Oh, but they wanted to sell the house to us. We've heard that twice now and it only makes me feel worse. We wrote a letter to the sellers, spilling our visions of the future. What if we do find another house to bid on? How can any other letter be genuine after that one?

Now it's night two, up too late, barely keeping my eyes open, and I am still imagining our now non-existent lives in the house on the hill, not getting out of my head the many children under age five who live a house or two away, where I would put the hook for the dog's leash, curl up to read the paper, or plug in my phone to charge. And I am totally unable to imagine how you undo the visions of your life with baby and husband and grandparents and suddenly a friend of the family calls long distance and it is all gone.

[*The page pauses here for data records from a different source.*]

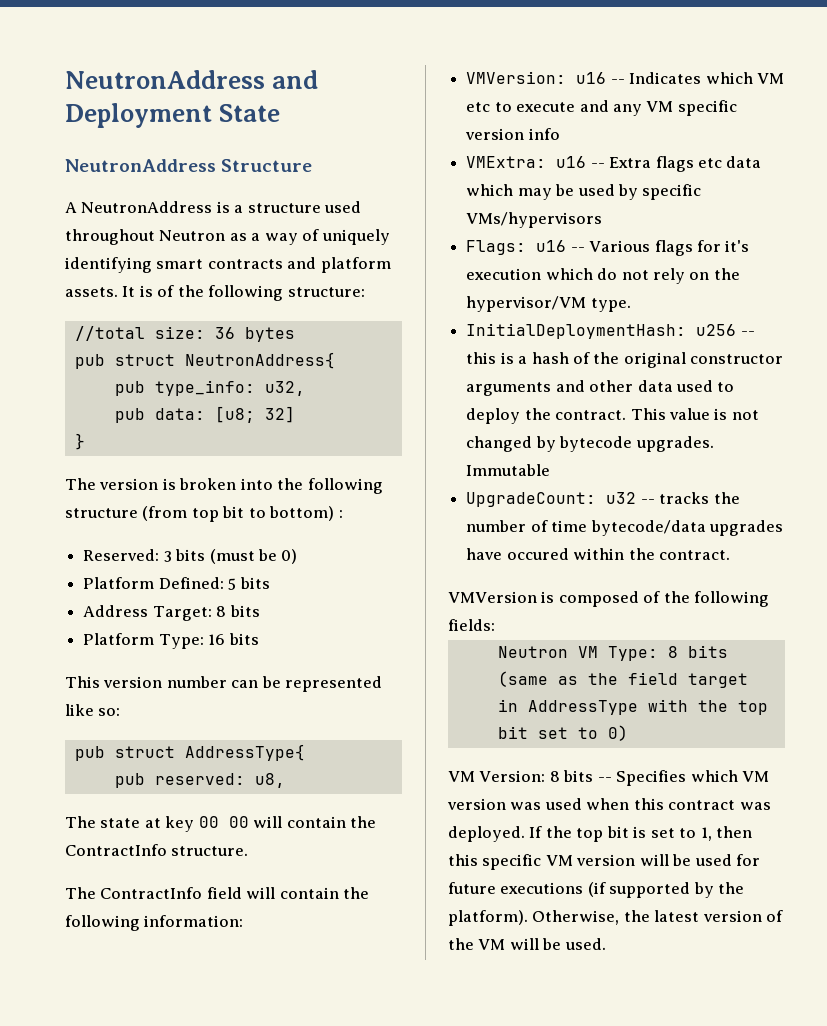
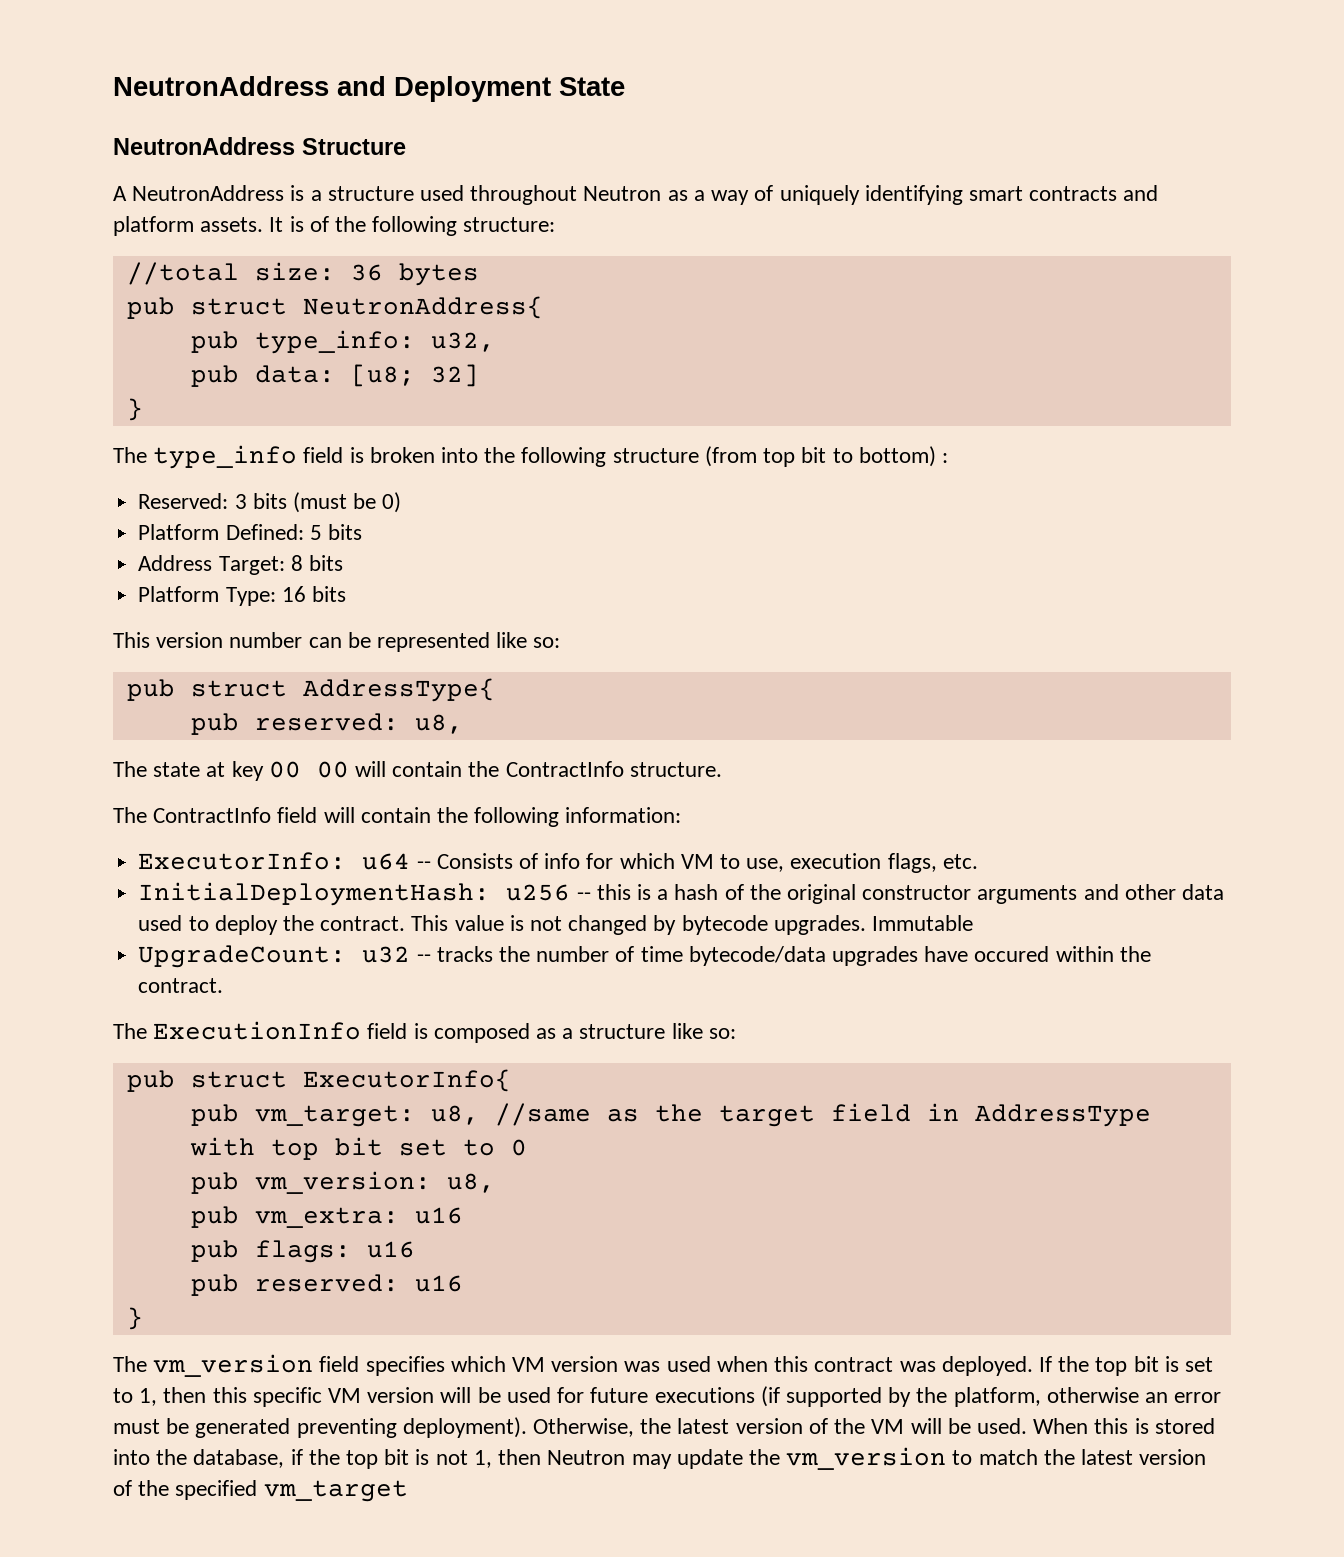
[99,478,159,490] version -> [153,445,344,469] type_info field
[466,71,784,84] [466,100,737,116] [465,128,560,140] [466,156,762,172] [466,184,702,200] [466,212,603,228] [466,240,750,256] [466,268,740,284] [466,296,631,312] VMVersion: u16 -- Indicates which VM etc to execute and any VM specific version info // VMExtra: u16 -- Extra flags etc data which may be used by specific VMs/hypervisors // Flags: u16 -- Various flags for it's execution which do not rely on the hypervisor/VM type. -> [138,852,978,873] ExecutorInfo: u64 -- Consists of info for which VM to use, execution flags, etc.
[448,591,770,607] [448,619,495,631] [497,645,728,661] [497,671,748,688] VMVersion is composed of the following fields: // Neutron VM Type: 8 bits (same as the field target -> [113,1021,736,1043] [126,1069,511,1092] [190,1103,911,1127] The ExecutionInfo field is composed as a structure like so: // pub struct ExecutorInfo{ // pub vm_target: u8, //same as the target field
[697,700,728,712] the -> (255, 1146) none
[607,725,628,741] [448,770,687,786] 0) // VM Version: 8 bits -- Specifies -> [510,1139,527,1156] [190,1171,495,1194] [190,1206,463,1228] [190,1240,415,1263] [190,1274,463,1296] [126,1307,143,1330] [113,1354,445,1377] 0 // pub vm_version: u8, // pub vm_extra: u16 // pub flags: u16 // pub reserved: u16 // } // The vm_version field specifies
[448,910,528,926] platform). -> [953,1387,1222,1407] [113,1417,527,1438] platform, otherwise an error must be generated preventing deployment).
(606, 944) none -> [1033,1418,1215,1434] [113,1447,1207,1470] [113,1480,408,1502] When this is stored into the database, if the top bit is not 1, then Neutron may update the vm_version to match the latest version of the specified vm_target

I wish I could offer some perky optimism, but I used up this week's hope already.

09 September 2008

Here We Go Again

I always manage to post when I should be doing something else. Right now I should be sleeping, or taking a couple of Valium, at least. We singed another offer on a house tonight. Fearing a repeat of the nine-offer marathon that led to our current home, we decided to jump off the cliff. Many factors pushed us to the edge: school applications due in December, conforming loan stimulus package ends in December, the general thought that if we're going to sell our home, we should get it on the market soon, and most importantly WE LOVE A HOUSE! I know, I know, I said that about the one with the sword ferns. After 8 offers in 2002, our Realtor asked if we really loved the house we ended up buying, because it looked like we were going to get it. By then, we weren't even letting ourselves get to that point.

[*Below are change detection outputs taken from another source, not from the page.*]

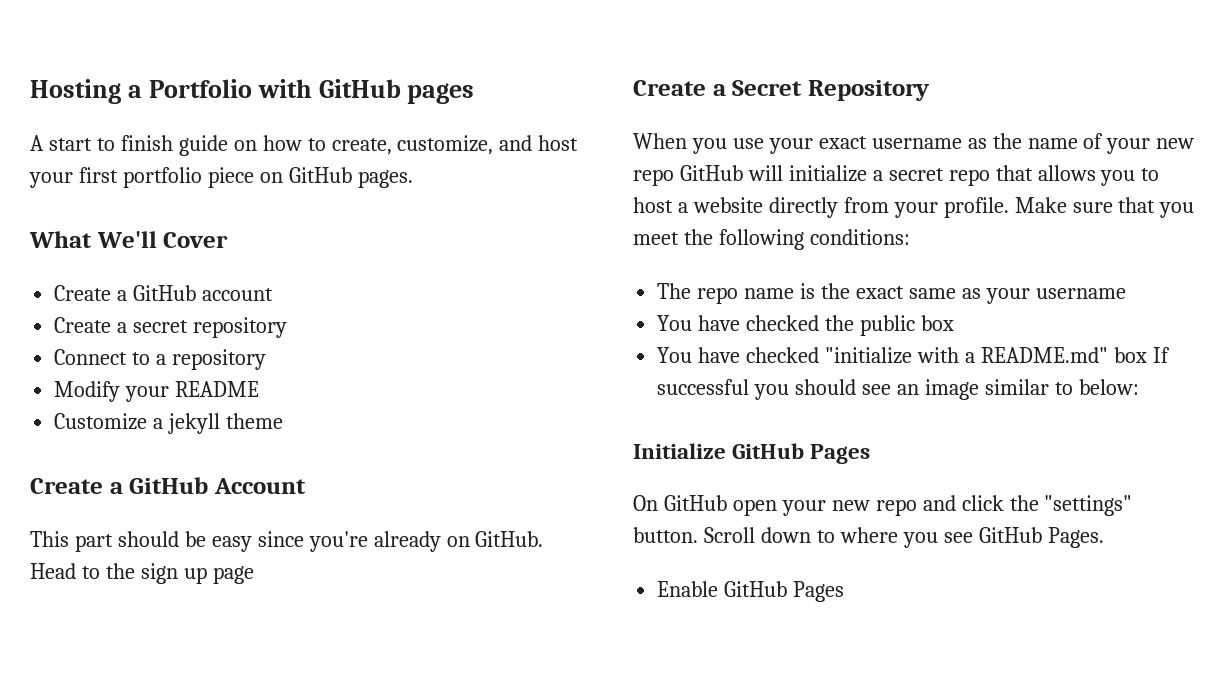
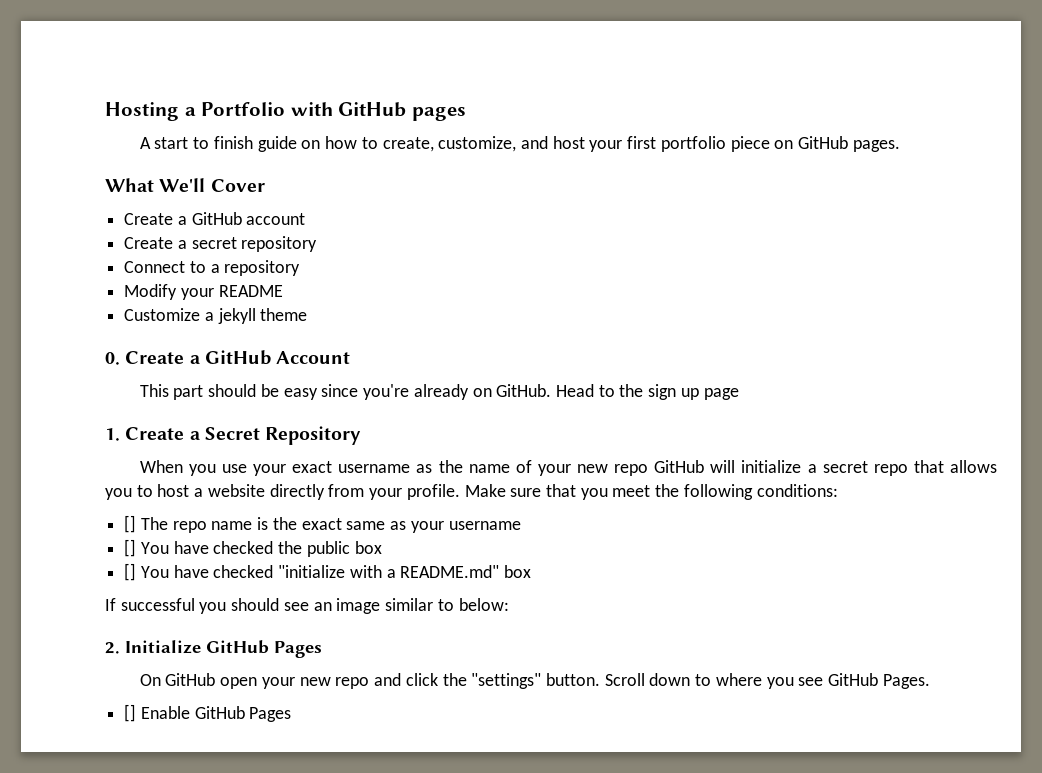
(284, 421) none -> [105,352,120,365] 0.
(254, 575) none -> [105,428,120,441] 1.
(910, 237) none -> [124,515,137,533] []
(1126, 293) none -> [124,539,137,557] []
(954, 323) none -> [124,563,137,581] []
(1147, 355) none -> (532, 571) //
(1139, 387) none -> [105,642,120,654] 2.
(1104, 537) none -> [124,704,137,722] []

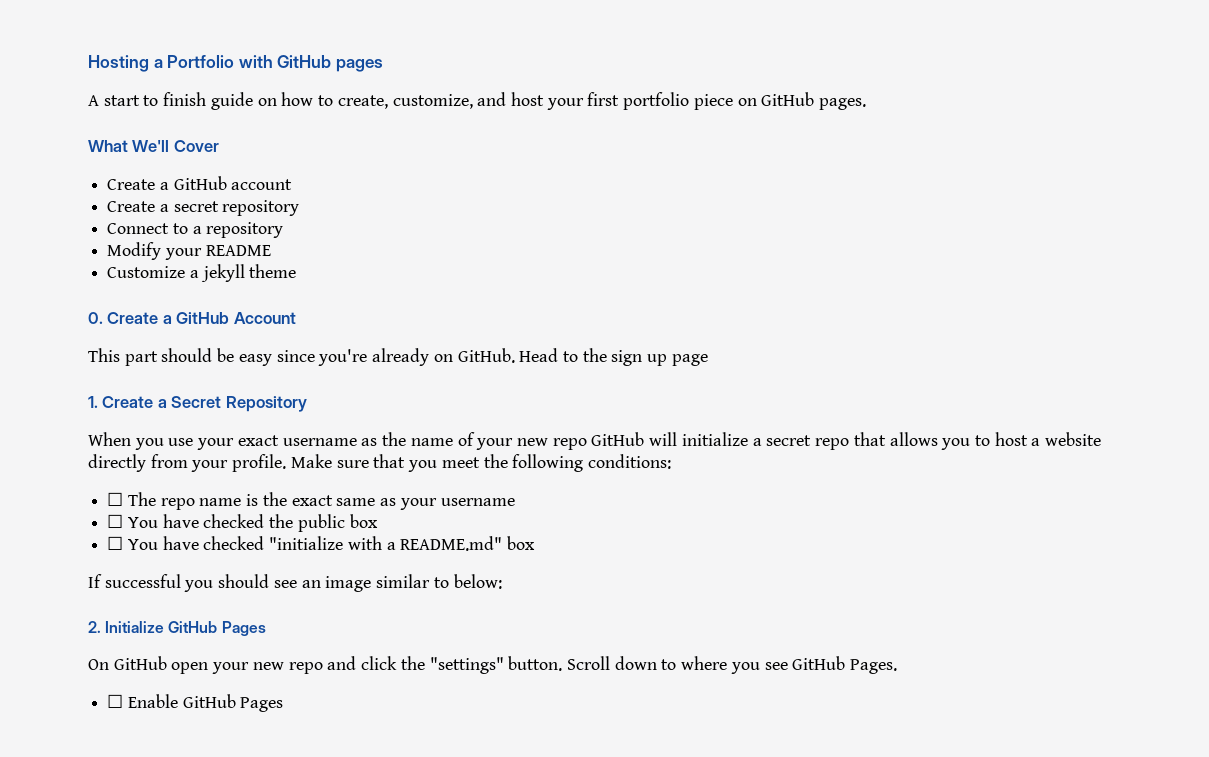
[124,515,137,533] [] -> [107,492,124,506] ☐
[124,539,137,557] [] -> [107,514,124,528] ☐
[124,563,137,581] [] -> [107,536,124,550] ☐
[124,704,137,722] [] -> [107,694,124,708] ☐

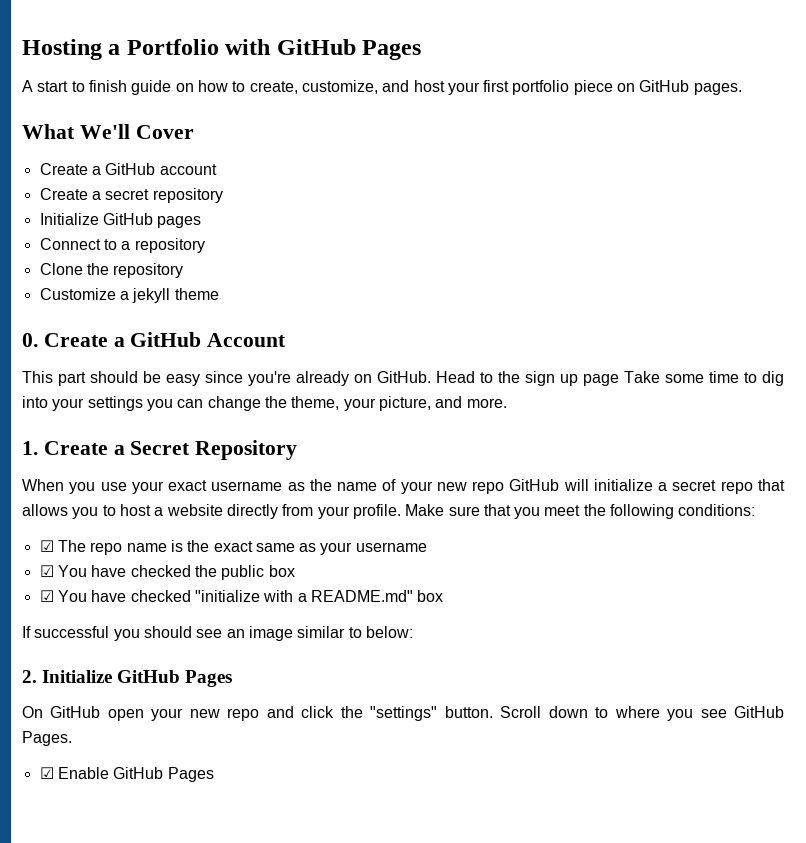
[335,59,383,72] pages -> [362,40,422,60] Pages
(300, 208) none -> [39,213,202,228] // Initialize GitHub pages
[107,242,271,260] Modify your README -> [39,263,184,278] Clone the repository
(708, 360) none -> [624,371,784,386] [22,396,507,411] Take some time to dig into your settings you can change the theme, your picture, and more.
[107,492,124,506] ☐ -> [39,540,54,552] ☑
[107,514,124,528] ☐ -> [39,565,54,577] ☑
[107,536,124,550] ☐ -> [39,590,54,602] ☑
[107,694,124,708] ☐ -> [39,767,54,779] ☑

The truth is, I loved the house from last month. Augusto didn't. It was crazy to offer. Today when we sorted out our offer, the energy was great. We have seen many homes now. We BOTH love this house. "Just tell me one thing you love about it?" I asked. He usually holds his cards close, and never wants to get his hopes up about anything. "I love that it's all one level, so when you come home in the rain with a sleeping kid, you can drive right into the garage, go directly into the house, and it's not 13 steps up to the bedroom." It is a great house. A sleek mid century modern with an amazing open floor plan. This home will truly be fantastic for our family. I stomped around the neighboring streets and met a woman who raised her adult son there. She filled me in on all the young families who recently moved in and how hard the couple selling the house had worked to improve it.

It is right that we are here now, offering thousands of dollars more for this one than we did for the other one. It was meant to be.

02 September 2008

Marriage Understood, or How We Ended Our Weekend at the Russian River


Late weekend morning, I'm still in my pajamas, we're been talking about gardening for over an hour. Stella puts a glittery fuzzy hearts feelers headband on me.

Stella: Mama, let's get married!

Me: How do we do that?

Stella: You tell me.


Me (straightening my posture, wiggling the sparkly hearts perched on my head): OK. Stella, I love you, and I want you to be my wife.

Stella (with a rare, direct-into-the-eyes look): OK, I'll be your wife. Now go change your shirt and come work in the garden with me.